Да, у меня есть друг Наташа Кораблева, девица – как судит о ней общество последние годы – с прескверным, типическим для старых дев норовом. К чему этот персонаж в моей книге? Зачем мне тащить ее, ей же на позор, в мою книжку, когда Даня (как Ты уже догадался, он будет в фокусе принципиального авторского внимания) изволил едва заметить ее. А она, моя подруга, уж будь уверен, не помнит о нем и вовсе, благо я не напоминаю. И немало я положил усердия заставить ее написать отчет о тех редких встречах, что судьба сулила ей с моим студентом. Зачем она? Зачем это все? Не проще ли, как нетерпеливому читателю со скучной книгой, пролистнув середину, узнать загодя, чем там кончится, минуя протяженные и неглубокие философические рассуждения, натужное остроумие, слезливые сцены взаимных объяснений? Ну, что Ты об этом думаешь?

Книга не удалась, я это вижу отчетливо ясно. Книга не удалась и при том она не кончена, так что надеяться на лучшее не приходится. Мне уже не удастся ни побороть лохматый стиль, ни придумать генеральную идею, а хуже того будет с композицией – все расползается, распадается на несчетное множество бессвязных фрагментов. Может, иные образцы текста забавны, но нельзя же путать исследование жизни с книгой гороскопов, где всякому интересно читать про себя, и не то что скучно – а ни к чему интересоваться прочими.Так что я махнул рукой на свое писательство и безответственно, в графоманских традициях буду писать как бог на душу положит. Авось да выйдет. Так что, мои угрозы сбываются, я пишу про Наташу Кораблеву, – что тебе будет читать скучно, а мне, в оправдание скажу, скучно писать. Но что же делать? Закон жанра. Роман-биография.

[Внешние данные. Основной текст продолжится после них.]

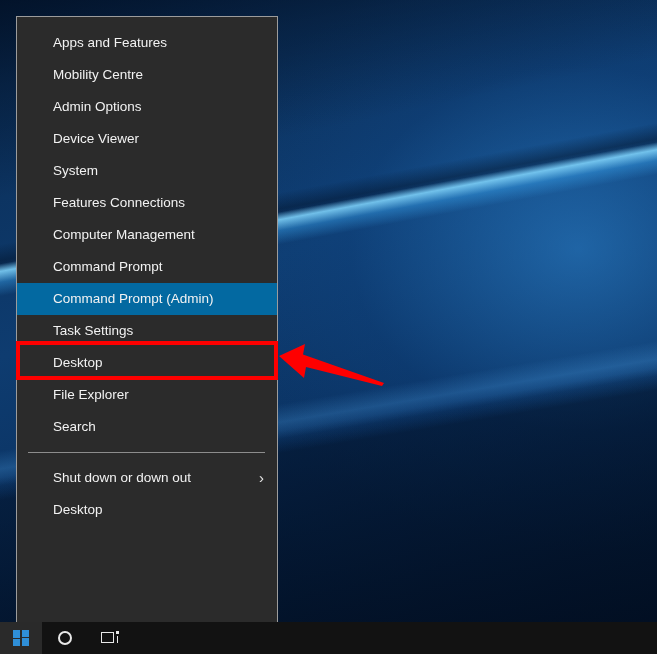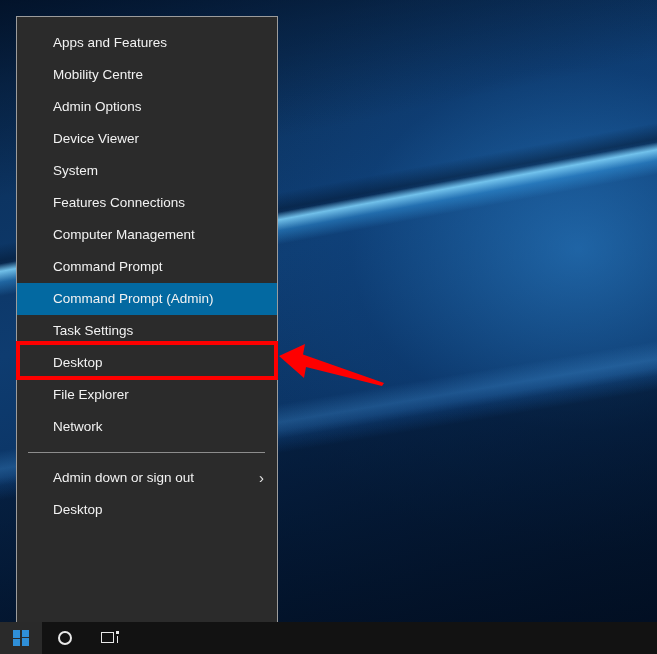"Network" span { text: Network -> Search }
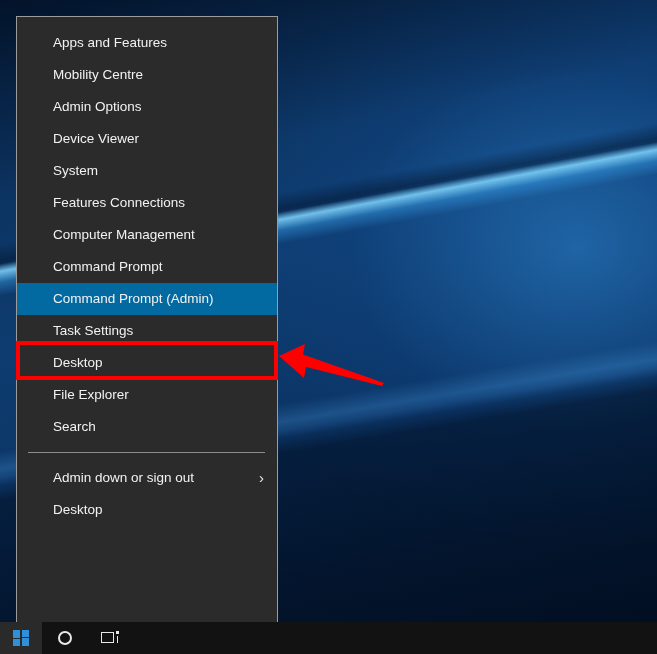"Admin down or sign out" span { text: Admin down or sign -> Shut down or down }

Я с точностью до дня могу назвать, когда я познакомился с ней. В моем романе не так много дат и все они нелепы. Беспамятство на даты вещь для меня обычная. Так, все события мировой истории отсчитываются от рождения и смерти Генриха фон Клейста – почему-то именно эти две цифры я запомнил и далее, прибавляя либо отнимая от них положенные сроки, обнаруживал искомый год. Также и здесь – точно могу сказать, что познакомились мы в 1986 году у доцента Багдасаровой – старой курвы с кафедры педагогики. Доцент Багдасарова кормилась симпатиями молодых для поддержания уходящей репутации интересной женщины. Она была приветлива, мила, дружелюбна, сердечна и лжива в последней степени. По молодости мы не угадывали этого и, в общем-то, общаться с ней действительно приятно, если полагать в ней то, чем она хочет казаться. Наталья была со своей подругой Юлей Мейлахс – толстой еврейской девушкой в манере Браверман. Обе вернулись только что из диалектологической экспедиции и рассказывали о ней умно и остроумно, чем меня сразу же очаровали. Мы стали созваниваться ежевечерне – странно сейчас помнить, что весь вечер проходил у меня в разговорах с друзьями – сейчас уж всё не то.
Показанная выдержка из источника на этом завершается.